It took around 30 years to restore the Emscher, which had long been used as a sewage river, to a near-natural state. It cost around 5.5 billion euros to free the approximately 83-kilometer-long river from sewage inflows. Among other things, four large sewage treatment plants, 430 kilometers of sewers and three large pumping stations were built for this purpose. This conversion is considered one of the largest infrastructure projects in Europe. Chancellor Olaf Scholz (SPD) came to the region on Thursday to celebrate.
"The successful completion of the project will create a shining example for similar processes far beyond Germany," said Scholz at a ceremony at the Wasserkreuz in Castrop-Rauxel, where he planted a first vine for the new Emscher vineyard.
North Rhine-Westphalia's Building Minister Ina Scharrenbach (CDU) emphasized that the conversion would create many natural areas and new "city and open space qualities on the water" would become visible. However, the “degree” is not entirely correct. Although the river has been free of wastewater since the beginning of the year, renaturation work is ongoing. The Emscher is still straightened over a length of around 55 kilometres, but the near-natural transformation of the water body and its tributaries will only be completed in five years.
As the Federal Chancellor emphasized on Thursday, the know-how acquired in the Ruhr should benefit as many other regions with similar problems as possible. The conversion of the Emscher has repeatedly attracted visitors from all over the world to the Ruhr area in recent years. Here they can study how a former cloaca becomes a clean river again and how the local residents slowly reclaimed the space around this body of water over decades.
According to the Emschergenossenschaft, there is a great deal of interest in the local work, especially in mining regions. In Colombia, for example, they want to redesign the heavily polluted Bogotá River based on the Emscher model. Employees of the Emschergenossenschaft were on site for consultations.
However, like the Emscher conversion, the project on the Rio Bogotá is likely to take around 30 years. A few years ago there were also visitors from Afghanistan who found out about water management and wastewater treatment made in North Rhine-Westphalia. Because there are hardly any sewage treatment plants in Afghanistan so far, the sewage seeps into the ground outside of the cities and thus pollutes the groundwater, the Kabul River is said to be even more polluted than the "old" Emscher.
The fact that the Emscher became a cesspool during coal mining was also due to the fact that underground canals could not previously be built in the Ruhr area, as they would have been damaged by the frequent subsidence. But since 1992, every body of water in the region has gradually had an underground counterpart through which the waste water is now drained to the sewage treatment plants. The above-ground streams were thus free of waste water and could then be converted to be more natural. Concrete base shells were removed, the embankments designed more versatile.

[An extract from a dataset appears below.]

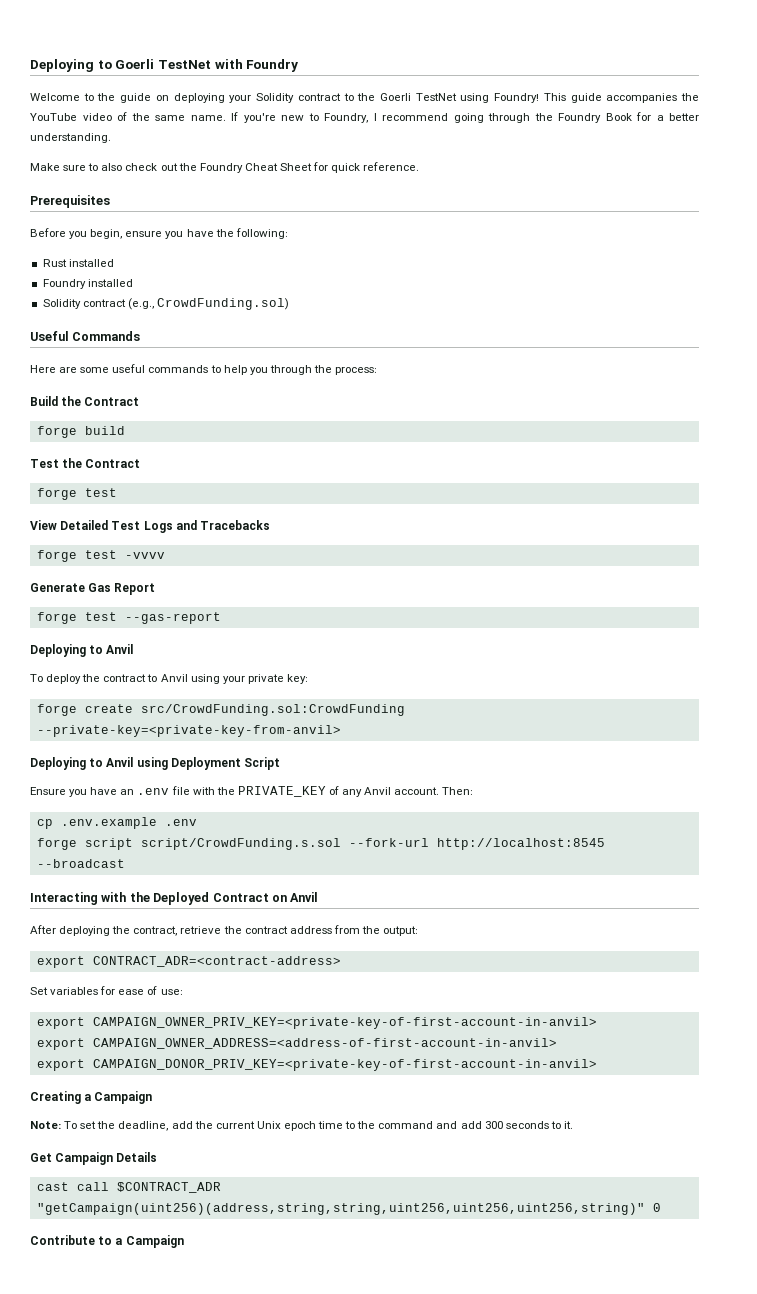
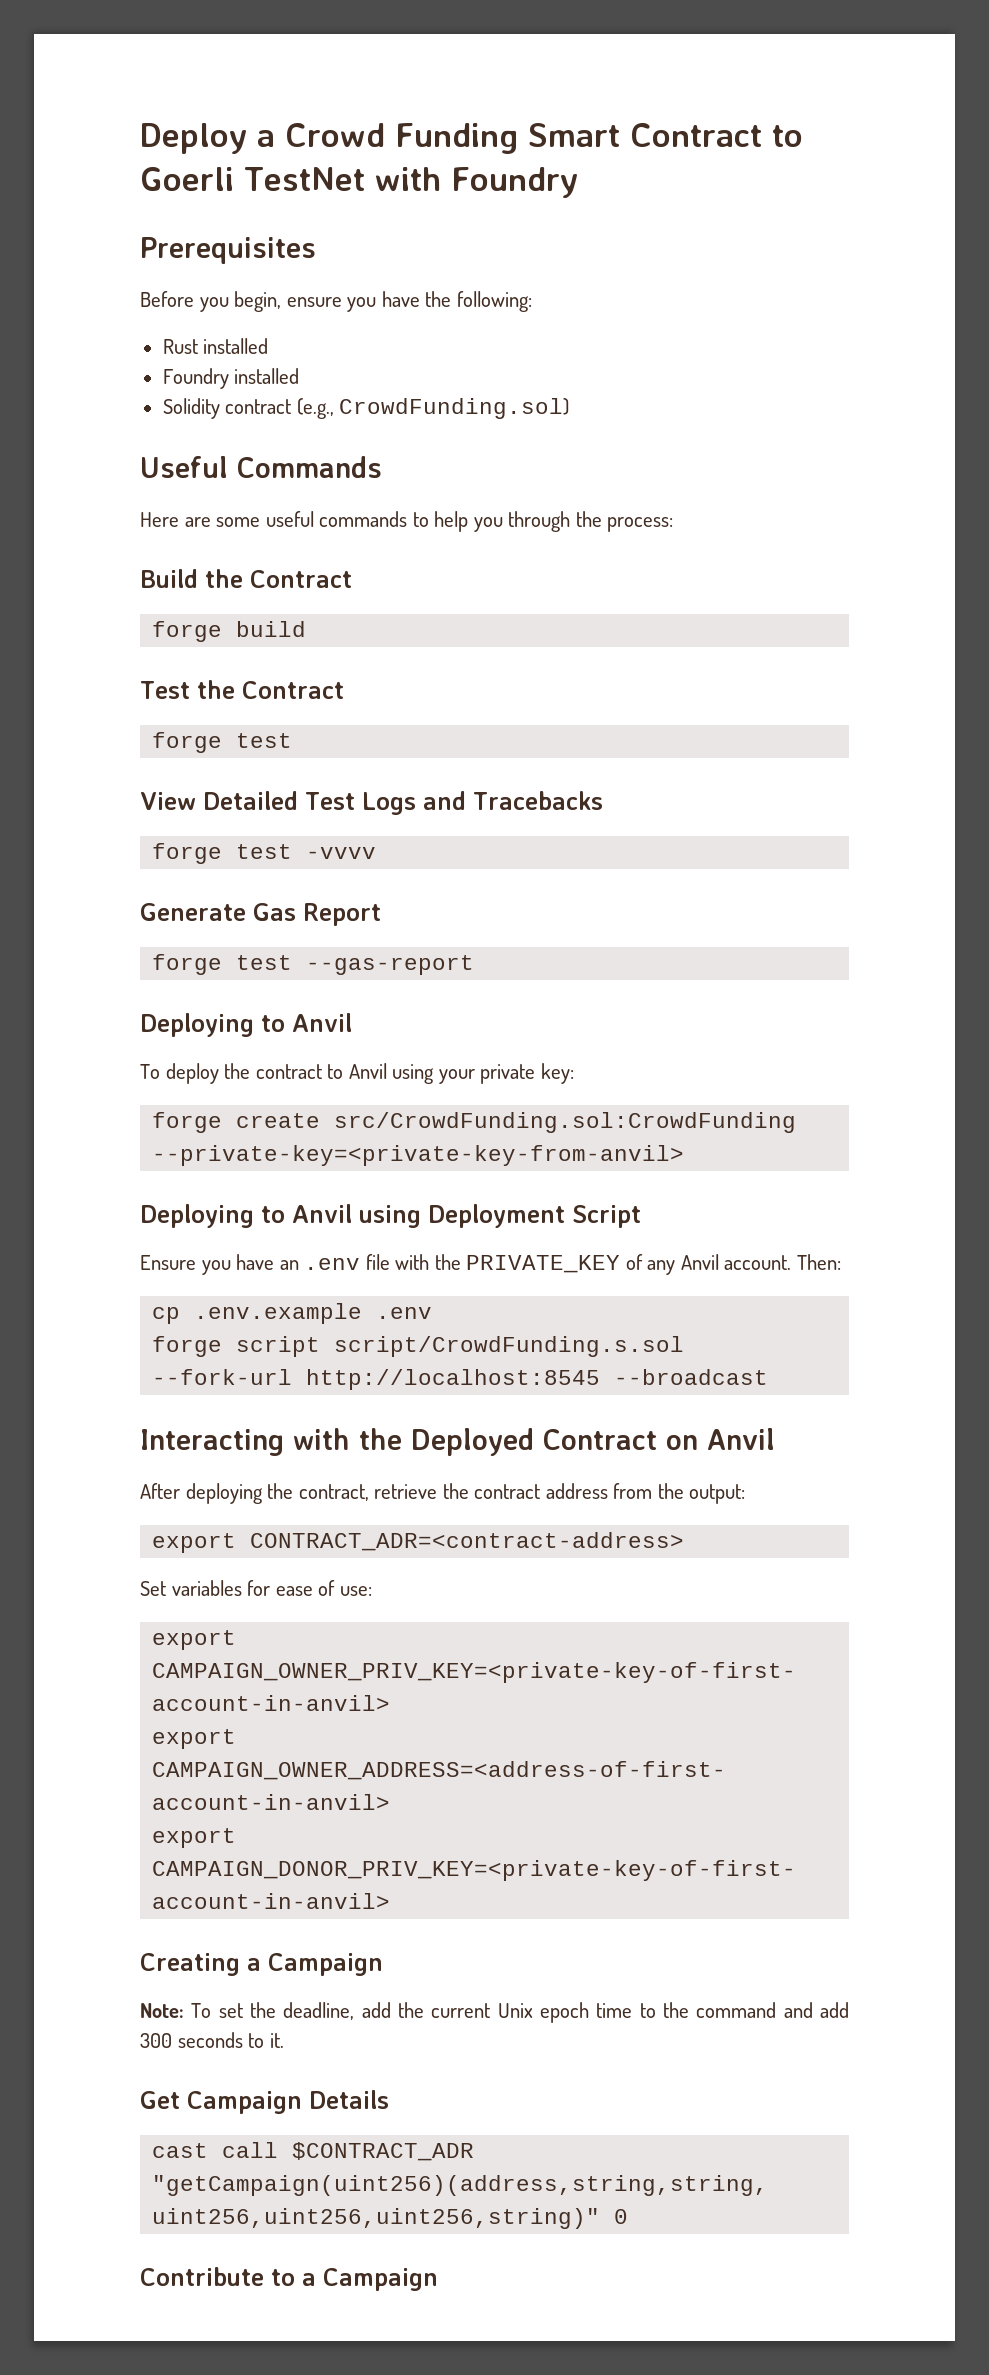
- Deploying to Goerli TestNet with Foundry
+ Deploy a Crowd Funding Smart Contract to Goerli TestNet with Foundry
- Welcome to the guide on deploying your Solidity contract to the Goerli TestNet using Foundry! This guide accompanies the YouTube video of the same name. If you're new to Foundry, I recommend going through the Foundry Book for a better understanding.
- Make sure to also check out the Foundry Cheat Sheet for quick reference.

The Emschergenossenschaft, which is supported by 150 municipalities and companies and pays around 80 percent of the conversion costs, is not allowed to make any profits itself. However, it has subsidiaries such as Emscher Wassertechnik GmbH with around 60 employees and an annual turnover of around six million euros. This company deals in consulting and earns good money from engineering services. And at the invitation or mediation of GIZ or the federal government, some of the specialists also work abroad.
The conversion of the Emscher has also strengthened the business location and triggered an impulse of 13 billion euros, explained Uli Paetzel, head of the Emschergenossenschaft, with reference to calculations by the TU Dortmund. With the "successful liberation of the Emscher from its waste water load, we have created a highly modern water management infrastructure in the heart of the Ruhr area, Germany's largest conurbation".